I shook my head. "Garth told you you were crazy for thinking he's the Messiah. Does my brother believe any of this other business?"
"No," Marl Braxton replied easily. "In fact, he said the same things about the commune people you did."
"But that doesn't make any difference?"
"That doesn't make any difference. Garth doesn't fully understand yet."
"Then how can you be so damn sure that you understand so much? Does God speak to you?"
Something that might have been dangerous glinted for a moment in Braxton's dark eyes, then was gone. "God doesn't speak to me, Mongo," he said calmly. "In fact, God doesn't speak at all. Hearing voices is Mama's problem, not mine; my maid of constant sorrows is-was-my problem."
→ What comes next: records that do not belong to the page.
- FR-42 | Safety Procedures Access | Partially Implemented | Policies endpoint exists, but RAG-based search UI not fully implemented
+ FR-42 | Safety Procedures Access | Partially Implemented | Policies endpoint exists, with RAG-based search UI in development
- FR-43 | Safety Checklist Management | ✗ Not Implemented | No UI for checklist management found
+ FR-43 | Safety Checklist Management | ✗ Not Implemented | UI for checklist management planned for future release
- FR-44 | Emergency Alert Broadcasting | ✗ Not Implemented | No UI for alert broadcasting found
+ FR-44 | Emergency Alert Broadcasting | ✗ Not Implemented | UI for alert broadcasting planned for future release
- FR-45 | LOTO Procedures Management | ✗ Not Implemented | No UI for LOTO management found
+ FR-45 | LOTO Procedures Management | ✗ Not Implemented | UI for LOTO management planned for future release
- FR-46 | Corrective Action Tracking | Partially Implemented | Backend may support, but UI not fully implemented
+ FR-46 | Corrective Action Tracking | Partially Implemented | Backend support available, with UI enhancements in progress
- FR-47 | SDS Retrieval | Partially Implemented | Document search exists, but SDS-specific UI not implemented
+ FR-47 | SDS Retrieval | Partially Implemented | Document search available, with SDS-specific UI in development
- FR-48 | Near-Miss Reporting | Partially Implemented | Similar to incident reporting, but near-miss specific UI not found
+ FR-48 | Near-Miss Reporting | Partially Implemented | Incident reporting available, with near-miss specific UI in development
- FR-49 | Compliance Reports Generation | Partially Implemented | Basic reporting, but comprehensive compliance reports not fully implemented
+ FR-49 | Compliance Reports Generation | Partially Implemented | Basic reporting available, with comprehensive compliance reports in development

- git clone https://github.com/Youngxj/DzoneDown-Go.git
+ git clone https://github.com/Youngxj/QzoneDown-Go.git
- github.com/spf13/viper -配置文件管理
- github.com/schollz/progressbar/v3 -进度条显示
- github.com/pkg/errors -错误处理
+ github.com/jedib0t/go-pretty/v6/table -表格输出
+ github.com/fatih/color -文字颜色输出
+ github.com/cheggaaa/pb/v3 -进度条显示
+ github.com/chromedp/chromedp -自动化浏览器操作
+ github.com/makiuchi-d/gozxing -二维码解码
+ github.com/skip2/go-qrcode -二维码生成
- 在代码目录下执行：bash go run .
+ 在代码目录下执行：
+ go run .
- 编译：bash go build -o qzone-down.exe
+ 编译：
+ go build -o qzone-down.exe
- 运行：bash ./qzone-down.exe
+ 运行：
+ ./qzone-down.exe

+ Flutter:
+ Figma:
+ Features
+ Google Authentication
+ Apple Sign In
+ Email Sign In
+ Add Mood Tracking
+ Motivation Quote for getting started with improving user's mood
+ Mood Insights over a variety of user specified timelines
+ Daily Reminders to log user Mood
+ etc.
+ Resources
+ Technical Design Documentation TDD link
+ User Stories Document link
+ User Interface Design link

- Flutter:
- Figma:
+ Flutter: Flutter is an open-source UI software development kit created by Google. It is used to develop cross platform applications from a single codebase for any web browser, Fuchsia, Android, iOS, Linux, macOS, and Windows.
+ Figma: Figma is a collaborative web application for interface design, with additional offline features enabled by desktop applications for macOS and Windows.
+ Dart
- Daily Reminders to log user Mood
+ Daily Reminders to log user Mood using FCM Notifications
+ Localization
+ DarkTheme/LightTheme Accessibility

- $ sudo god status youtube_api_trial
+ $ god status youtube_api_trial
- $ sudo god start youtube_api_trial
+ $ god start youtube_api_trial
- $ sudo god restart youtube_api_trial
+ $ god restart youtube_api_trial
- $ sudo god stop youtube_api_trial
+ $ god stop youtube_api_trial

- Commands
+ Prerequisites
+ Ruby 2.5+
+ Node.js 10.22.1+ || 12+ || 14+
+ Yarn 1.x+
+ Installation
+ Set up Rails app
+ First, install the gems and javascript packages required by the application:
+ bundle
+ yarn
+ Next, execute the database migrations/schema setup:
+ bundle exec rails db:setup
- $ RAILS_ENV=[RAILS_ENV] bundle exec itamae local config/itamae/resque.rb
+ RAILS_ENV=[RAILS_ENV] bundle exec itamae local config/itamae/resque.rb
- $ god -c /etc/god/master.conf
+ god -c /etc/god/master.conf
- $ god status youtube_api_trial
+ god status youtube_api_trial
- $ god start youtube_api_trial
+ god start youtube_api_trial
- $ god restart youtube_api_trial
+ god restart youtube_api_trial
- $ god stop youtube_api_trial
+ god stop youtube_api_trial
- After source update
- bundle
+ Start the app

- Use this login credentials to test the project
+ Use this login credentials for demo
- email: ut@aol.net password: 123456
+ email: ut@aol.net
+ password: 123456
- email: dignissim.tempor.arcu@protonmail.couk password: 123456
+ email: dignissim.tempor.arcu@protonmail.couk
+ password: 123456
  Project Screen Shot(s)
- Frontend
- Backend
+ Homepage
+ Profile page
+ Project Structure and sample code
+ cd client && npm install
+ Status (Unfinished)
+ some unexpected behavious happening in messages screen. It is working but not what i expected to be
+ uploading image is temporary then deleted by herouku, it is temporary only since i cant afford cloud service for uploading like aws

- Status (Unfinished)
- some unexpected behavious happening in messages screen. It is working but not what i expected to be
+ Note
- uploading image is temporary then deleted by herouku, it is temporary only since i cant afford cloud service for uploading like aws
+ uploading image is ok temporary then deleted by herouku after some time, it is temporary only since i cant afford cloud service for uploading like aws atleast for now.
"Speaking of voices, Garth hardly says ten words at a time to me. Why does he spend so much time talking to everybody else?"
"Not everybody else; only those who understand pain."
"If Garth has told you about Valhalla and Archangel, then you must know that I understand a few things about pain."
"It's true that you've suffered great pain, but you've never been broken like Garth and me. For now, Garth's words are only for broken people."
"The world isn't made up of broken people, Marl. Loge's lesson-if it can be called that-is that there are far too many insensitive, stupid people in the world, and they'll destroy us all."